An agreement among the Reporting Persons with respect to the filing of this statement is attached hereto as Exhibit 1.
Item 4. | Purpose of Transaction. |
Item 4 is supplemented as follows:
Item 5(c) of this Amendment No. 39 to Schedule 13D is incorporated herein by reference, and such sales were made for estate planning and charitable funding purposes.
Item 5. | Interest in Securities of the Issuer. |
(a) The responses of the Reporting Persons to Rows (11) through (13) of the cover pages of this Amendment No. 39 are incorporated herein by reference, as of September 2, 2020. As of September 2, 2020, the
Reporting Persons beneficially owned an aggregate of 44,310,021 shares of Common Stock, representing approximately 15.9% of the outstanding shares, as determined in accordance with Rule 13d-3 (based on 277,829,273 shares of Common Stock outstanding
as of May 29, 2020, as reported in the Company’s Quarterly Report on Form 10-Q filed with the SEC on June 3, 2020). Additional details are set forth below.
Person | Number of Shares | Notes | |||
Leslie H. Wexner (“Mr. Wexner”) | 44,306,599 | (1)(2)(3) | |||
Abigail S. Wexner (“Mrs. Wexner”) | 13,567,970 | (4) |
(1) | Includes 692,436 shares issuable to Mr. Wexner within 60 days following September 2, 2020, upon the exercise or vesting of outstanding stock awards. |
(2) | Includes 1,953,045 shares held in the Company’s Savings and Retirement Plan (as of August 31, 2020), over which Mr. Wexner has investment but not voting power. |
(3) | Includes: 127,567 shares held by The Linden East Trust; 7,483,845 shares held by The Linden West Trust; 2,081,741 shares held by The Wexner Family Charitable Fund (a not-for-profit corporation qualified under Internal Revenue Code
Section 501(c)(3)); 191,515 shares held by The Beech Trust; and 0 shares held by The Wexner Children’s Trust II. Mr. Wexner shares voting and investment power with Mrs. Wexner with respect to shares held by The Linden East Trust, The Wexner
Family Charitable Fund and The Beech Trust, and shares voting and investment power with Dennis Hersch with respect to the shares held by The Linden East Trust, The Linden West Trust, and The Wexner Children’s Trust II. Includes 4,892,608
shares held by the Wexner Personal Holdings Corporation, of which Mr. Wexner is the sole stockholder, director and officer. Includes 11,167,147 shares directly owned by Mrs. Wexner, as to which Mr.

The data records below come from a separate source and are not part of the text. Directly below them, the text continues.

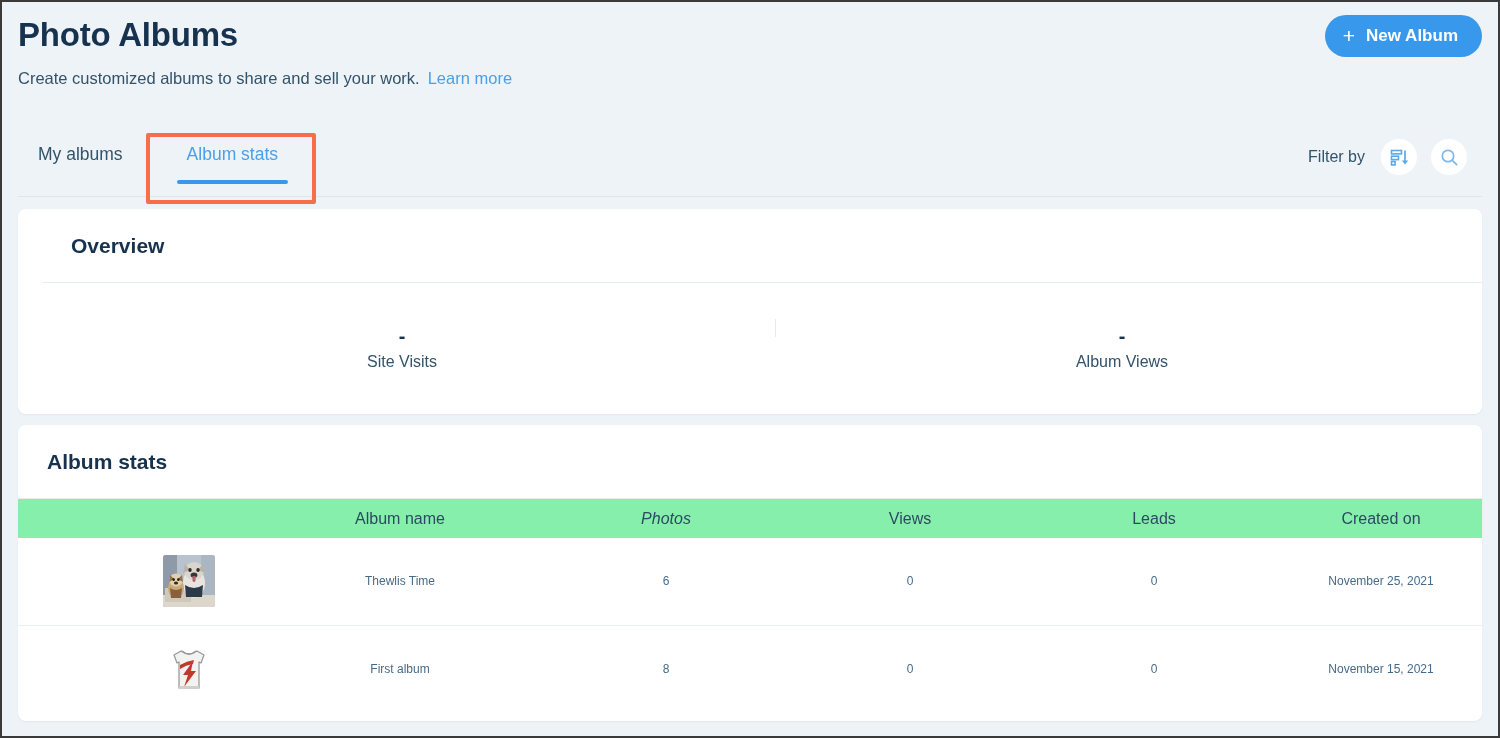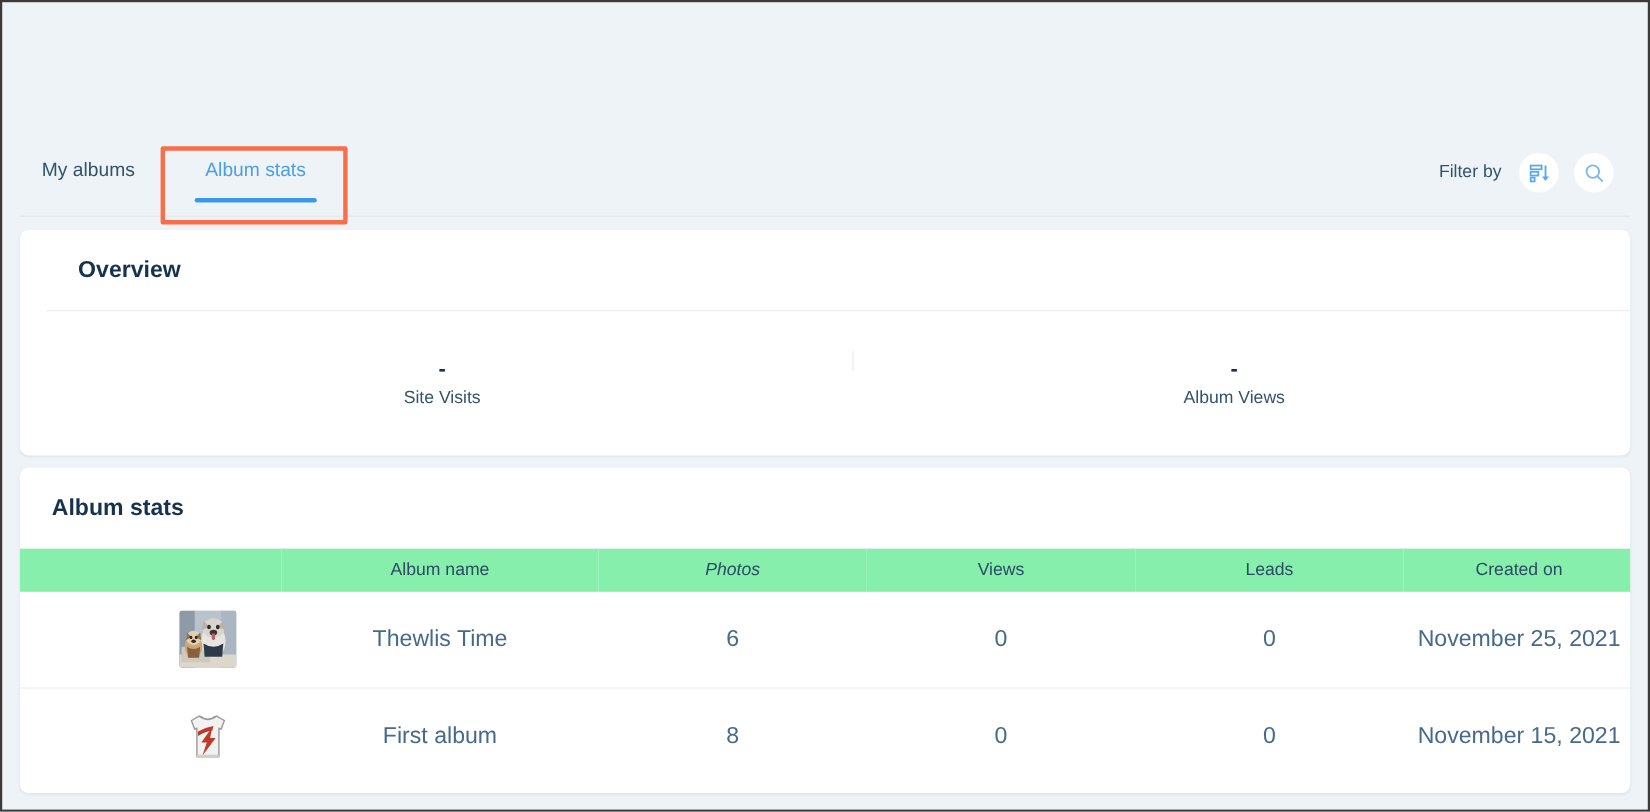--- a/index.html
+++ b/index.html
@@ -268,21 +268,21 @@
     background: #86efac;
     height: 39px;
     font-size: 16px;
     font-weight: normal;
     color: #2c4a63;
     text-align: center;
     padding: 0;
   }
   .table tbody td {
     height: 87px;
-    font-size: 21px;
+    font-size: 12px;
     color: #476a89;
     text-align: center;
     border-bottom: 1px solid #eaeff4;
     padding: 0;
   }
   .table tbody tr:last-child td { border-bottom: none; }
 
   .col-thumb { width: 238px; }
   .col-name  { width: 288px; }
   .col-photos{ width: 244px; font-style: italic; }
@@ -302,20 +302,33 @@
   }
   .thumb svg { display: block; }
 
   .nowrap { white-space: nowrap; }
 </style>
 </head>
 <body>
 
 <div class="page">
 
+  <div class="header">
+    <div class="page-title">Photo Albums</div>
+
+    <div class="subtitle-row">
+      <span class="subtitle-text">Create customized albums to share and sell your work.</span>
+      <span class="learn-more">Learn more</span>
+    </div>
+
+    <button class="new-album-btn">
+      <span class="plus-icon">+</span>
+      <span>New Album</span>
+    </button>
+  </div>
 
   <div class="tabs-row">
     <div class="tabs">
       <div class="tab first">
         <span>My albums</span>
       </div>
       <div class="tab active">
         <span>Album stats</span>
         <span class="underline"></span>
       </div>

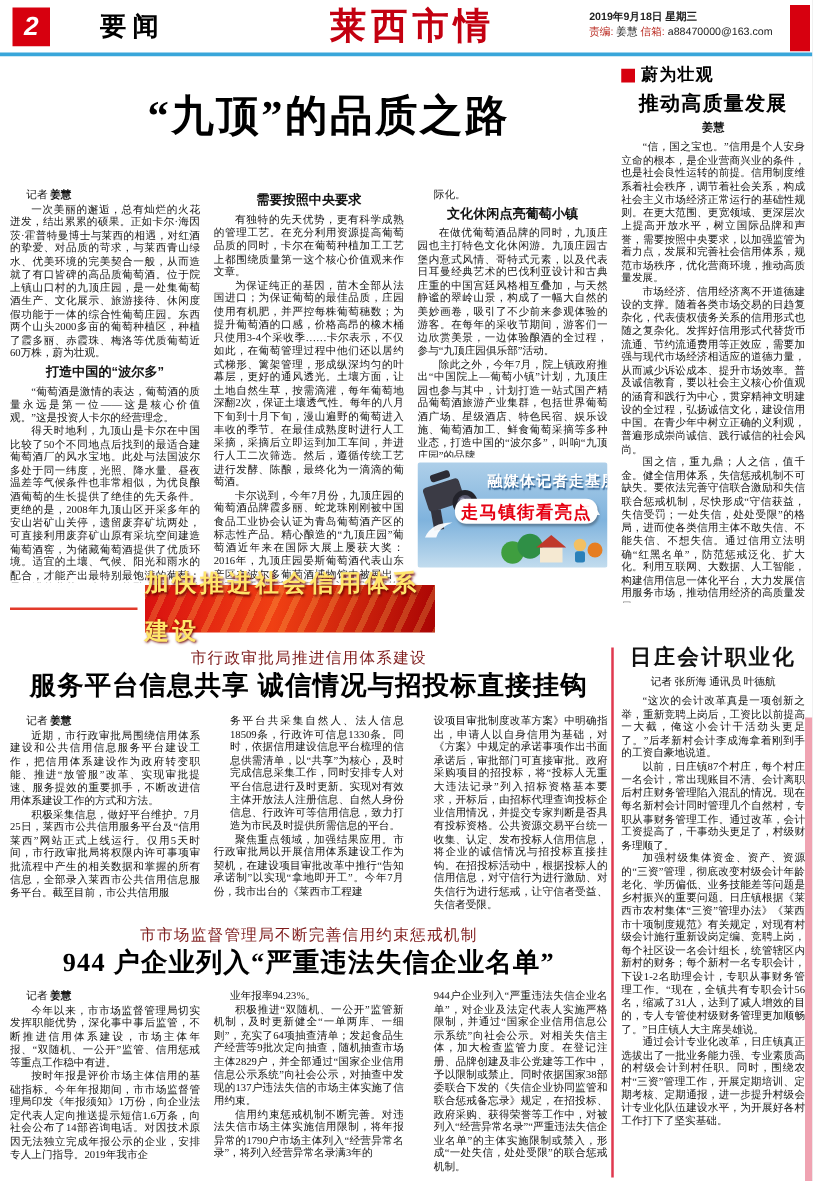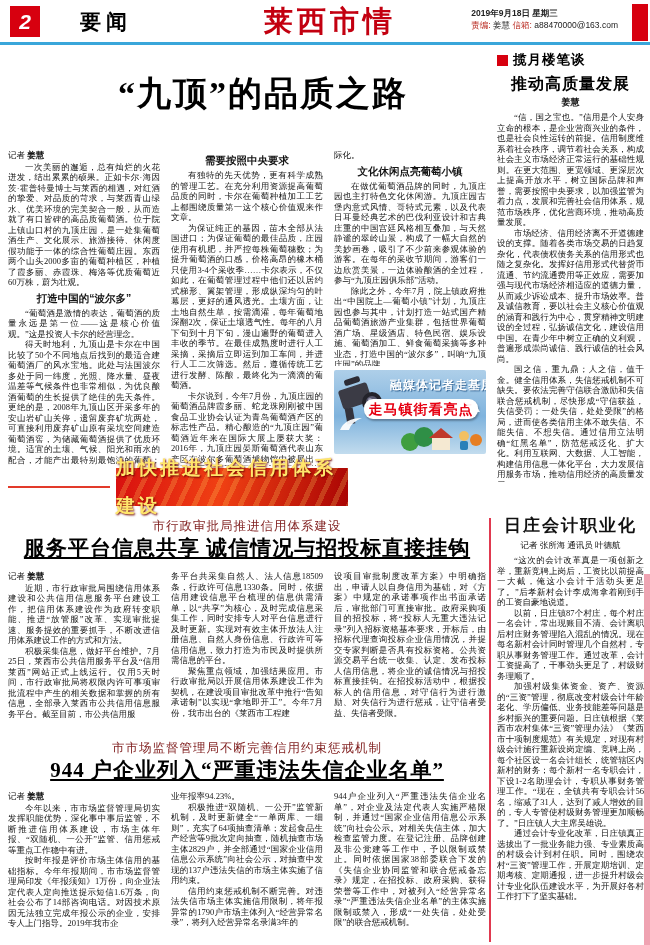--- a/index.html
+++ b/index.html
@@ -17,21 +17,21 @@
   .header-meta { position:absolute; right:32px; top:7px; text-align:left;
                  font:8.5px/12px "Liberation Sans",sans-serif; color:#222; }
   .header-meta .date-line { font-weight:bold; }
   .header-meta .lbl { color:#b8251c; }
   .header-redbar { position:absolute; right:2px; top:4px; width:16px; height:37px; background:#d7000f; }
   .blue-rule { position:absolute; left:0; top:42px; width:650px; height:3px; background:#39a6da; }
 
   
   .body-text { font-size:8.5px; line-height:10.5px; text-align:justify; color:#141414; }
   .body-text p { text-indent:2em; }
-  .body-text p.noindent { text-indent:0; }
+  .body-text p.noindent { text-indent:0;margin-left:13px; }
   .byline { text-indent:2em; margin-bottom:1px; }
   .byline b { font-weight:bold; }
   .sub-head { text-indent:0 !important; text-align:center; font:bold 10.5px/15px "Liberation Sans",sans-serif; margin:3px 0 2px; }
   .cols { display:flex; gap:11px; }
   .col { flex:1 1 0; overflow:hidden; }
 
   
   .a1-title { position:absolute; left:8px; top:52px; width:478px; text-align:center;
               font:bold 34px/52px "Liberation Serif",serif; letter-spacing:2px; color:#000; }
   .a1-cols { position:absolute; left:8px; top:150px; width:478px; height:316px; }
@@ -56,21 +56,21 @@
   .banner-rule { width:102px; height:2px; background:#e23a2a; flex:none; }
   .credit-banner { flex:none; margin-left:6px; width:232px; height:38px; display:flex; align-items:center; justify-content:center;
                    color:#ffe66b; font:bold 19px/38px "Liberation Serif",serif; letter-spacing:3px;
                    text-shadow:1px 1px 2px #6d0000;
                    background:
                      repeating-linear-gradient(115deg, rgba(255,225,100,.22) 0 5px, rgba(255,225,100,0) 5px 14px),
                      linear-gradient(100deg,#d80f0f 0%,#f04013 45%,#a90404 100%); }
 
   
   .kicker { text-align:center; font:12.5px/16px "Liberation Sans",sans-serif; color:#7f1d1d; letter-spacing:1px; }
-  .a-title { text-align:center; font:bold 21px/28px "Liberation Serif",serif; color:#000; letter-spacing:1px;text-decoration:underline; }
+  .a-title { text-align:center; font:bold 21px/28px "Liberation Serif",serif; color:#000; letter-spacing:1px; }
   .article2 { position:absolute; left:8px; top:518px; width:478px; }
   .article2 .cols { margin-top:9px; height:160px; }
   .article2 .col { height:160px; }
   .article3 { position:absolute; left:8px; top:740px; width:478px; }
   .article3 .cols { margin-top:7px; height:150px; }
   .article3 .col { height:150px; }
 
   
   .sidebar { position:absolute; left:497px; top:52px; width:147px; }
   .col-head { display:flex; align-items:center; height:16px; margin-bottom:6px; }
@@ -212,21 +212,21 @@
       </div>
       <div class="col">
         <p class="noindent">944户企业列入“严重违法失信企业名单”，对企业及法定代表人实施严格限制，并通过“国家企业信用信息公示系统”向社会公示。对相关失信主体，加大检查监管力度。在登记注册、品牌创建及非公党建等工作中，予以限制或禁止。同时依据国家38部委联合下发的《失信企业协同监管和联合惩戒备忘录》规定，在招投标、政府采购、获得荣誉等工作中，对被列入“经营异常名录”“严重违法失信企业名单”的主体实施限制或禁入，形成“一处失信，处处受限”的联合惩戒机制。</p>
       </div>
     </div>
   </div>
 
   <div class="sidebar">
     <div class="col-head">
       <span class="sq"></span>
-      <span class="txt">揽月楼笔谈</span>
+      <span class="txt">蔚为壮观</span>
     </div>
     <div class="s-title">
       <div>推动高质量发展</div>
     </div>
     <div class="s-author">姜慧</div>
     <div class="s-body body-text">
       <p>“信，国之宝也。”信用是个人安身立命的根本，是企业营商兴业的条件，也是社会良性运转的前提。信用制度维系着社会秩序，调节着社会关系，构成社会主义市场经济正常运行的基础性规则。在更大范围、更宽领域、更深层次上提高开放水平，树立国际品牌和声誉，需要按照中央要求，以加强监管为着力点，发展和完善社会信用体系，规范市场秩序，优化营商环境，推动高质量发展。</p>
       <p>市场经济、信用经济离不开道德建设的支撑。随着各类市场交易的日趋复杂化，代表债权债务关系的信用形式也随之复杂化。发挥好信用形式代替货币流通、节约流通费用等正效应，需要加强与现代市场经济相适应的道德力量，从而减少诉讼成本、提升市场效率。普及诚信教育，要以社会主义核心价值观的涵育和践行为中心，贯穿精神文明建设的全过程，弘扬诚信文化，建设信用中国。在青少年中树立正确的义利观，普遍形成崇尚诚信、践行诚信的社会风尚。</p>
       <p>国之信，重九鼎；人之信，值千金。健全信用体系，失信惩戒机制不可缺失。要依法完善守信联合激励和失信联合惩戒机制，尽快形成“守信获益，失信受罚；一处失信，处处受限”的格局，进而使各类信用主体不敢失信、不能失信、不想失信。通过信用立法明确“红黑名单”，防范惩戒泛化、扩大化。利用互联网、大数据、人工智能，构建信用信息一体化平台，大力发展信用服务市场，推动信用经济的高质量发展。</p>
     </div>

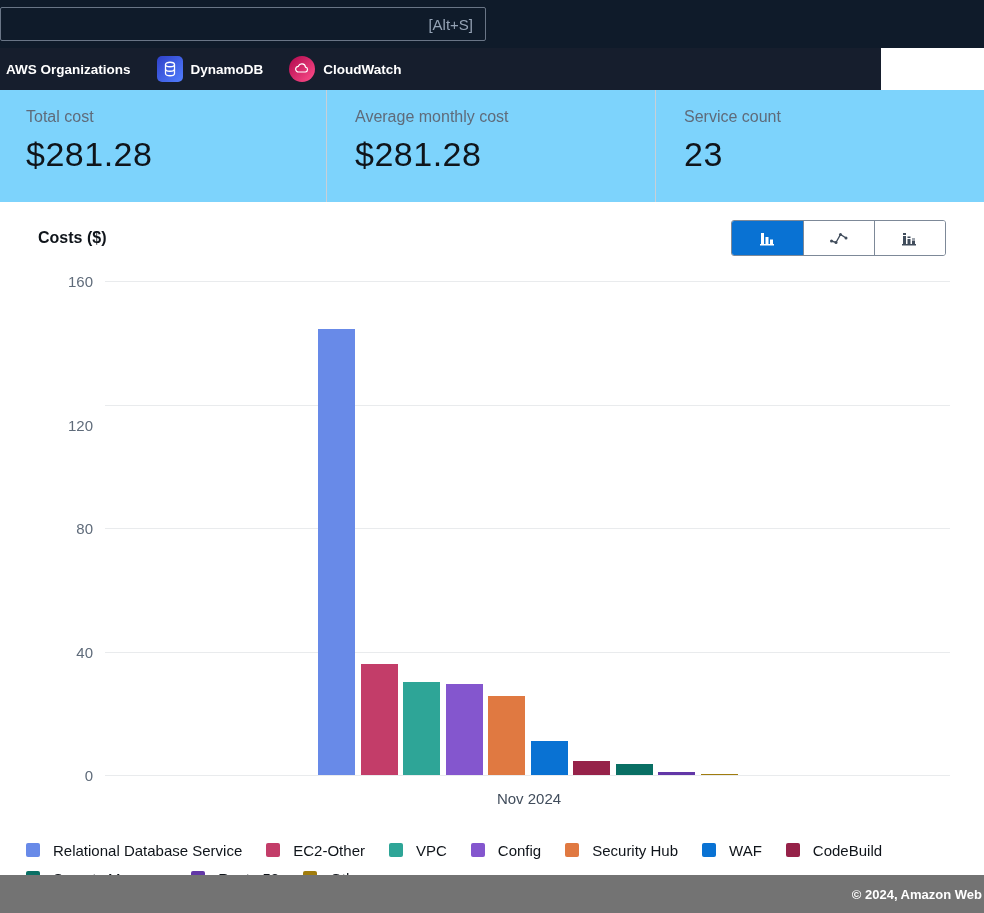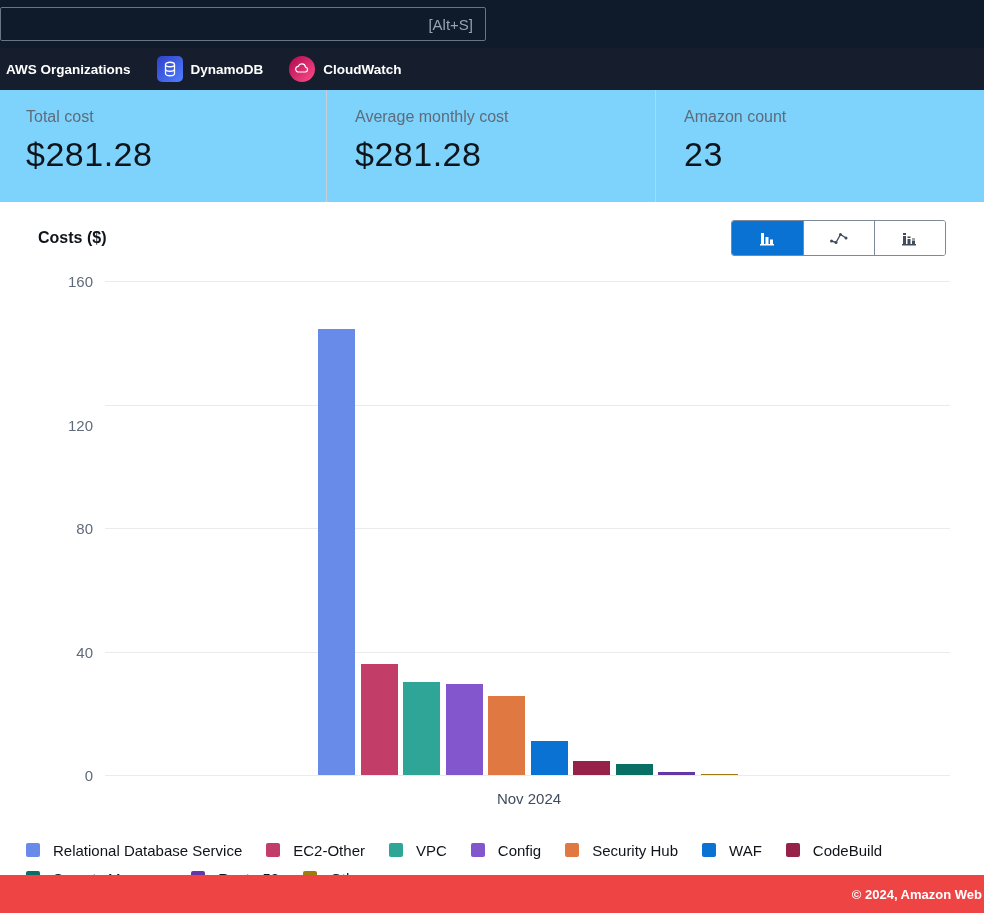--- a/index.html
+++ b/index.html
@@ -16,21 +16,21 @@
   }
   .searchbox {
     position:absolute; left:0; top:7px; width:486px; height:34px;
     border:1px solid #697586; border-radius:2px; background:#0f1b2a;
     display:flex; align-items:center; justify-content:flex-end;
     padding-right:12px; color:#95a3b5; font-size:15px; cursor:text;
   }
 
   
   .favbar {
-    position:absolute; top:48px; left:0; width:984px; height:42px;
+    position:absolute; top:48px; left:0; width:881px; height:42px;
     background:#161e2d; display:flex; align-items:center;
     gap:26px; padding-left:6px;
   }
   .fav { display:flex; align-items:center; gap:8px; color:#fff;
          font-size:13.5px; font-weight:700; cursor:pointer; white-space:nowrap; }
   .fav-icon { width:26px; height:26px; display:flex; align-items:center;
               justify-content:center; flex:0 0 auto; }
   .fav-icon.dynamodb  { border-radius:5px;  background:linear-gradient(135deg,#2e40c8,#527fff); }
   .fav-icon.cloudwatch{ border-radius:50%; background:linear-gradient(135deg,#b0084d,#ff4f8b); }
 
@@ -71,21 +71,21 @@
 
   
   .legend { position:absolute; top:840px; left:26px; width:930px;
             display:flex; flex-wrap:wrap; column-gap:24px; row-gap:8px; }
   .legend-item { display:flex; align-items:center; gap:13px; height:20px;
                  font-size:15px; color:#0f141a; cursor:pointer; white-space:nowrap; }
   .swatch { width:14px; height:14px; border-radius:2px; flex:0 0 auto; }
 
   
   .footer { position:absolute; bottom:0; left:0; width:984px; height:38px;
-            background:#ef4444; z-index:5; display:flex; align-items:center;
+            background:#737373; z-index:5; display:flex; align-items:center;
             justify-content:flex-end; padding-right:2px;
             color:#fff; font-size:13px; font-weight:700; white-space:nowrap; }
 </style>
 </head>
 <body>
 
 <div class="topbar">
   <div class="searchbox">
     <span>[Alt+S]</span>
   </div>
@@ -117,21 +117,21 @@
 <div class="stats">
   <div class="stat">
     <div class="stat-label">Total cost</div>
     <div class="stat-value">$281.28</div>
   </div>
   <div class="stat">
     <div class="stat-label">Average monthly cost</div>
     <div class="stat-value">$281.28</div>
   </div>
   <div class="stat">
-    <div class="stat-label">Amazon count</div>
+    <div class="stat-label">Service count</div>
     <div class="stat-value">23</div>
   </div>
 </div>
 
 <div class="section-header">
   <div class="section-title">Costs ($)</div>
   <div class="segmented">
     <div class="seg-btn selected">
       <svg width="22" height="22" viewBox="0 0 22 22">
         <g fill="currentColor">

Wexner may be deemed to share voting and
investment power. Includes 15,716,695 shares directly owned by Mr. Wexner. |
(4) | Includes: 127,567 shares held by The Linden East Trust; 2,081,741 shares held by The Wexner Family Charitable Fund; and 191,515 shares held by The Beech Trust. Mrs. Wexner shares voting and investment power with Mr. Wexner with respect
to shares held by The Linden East Trust, The Wexner Family Charitable Fund and The Beech Trust, and shares voting and investment power with Dennis Hersch with respect to shares held by The Linden East Trust. Includes 11,167,147 shares
directly owned by Mrs. Wexner. Excludes 30,738,629 shares beneficially owned by Mr. Wexner as to which Mrs. Wexner disclaims beneficial ownership. |
(b) The responses of the Reporting Persons to (i) Rows (7) through (10) of the cover pages of this Amendment No. 39 and (ii) Item 5(a) hereof are incorporated herein by reference, as of the September 2, 2020.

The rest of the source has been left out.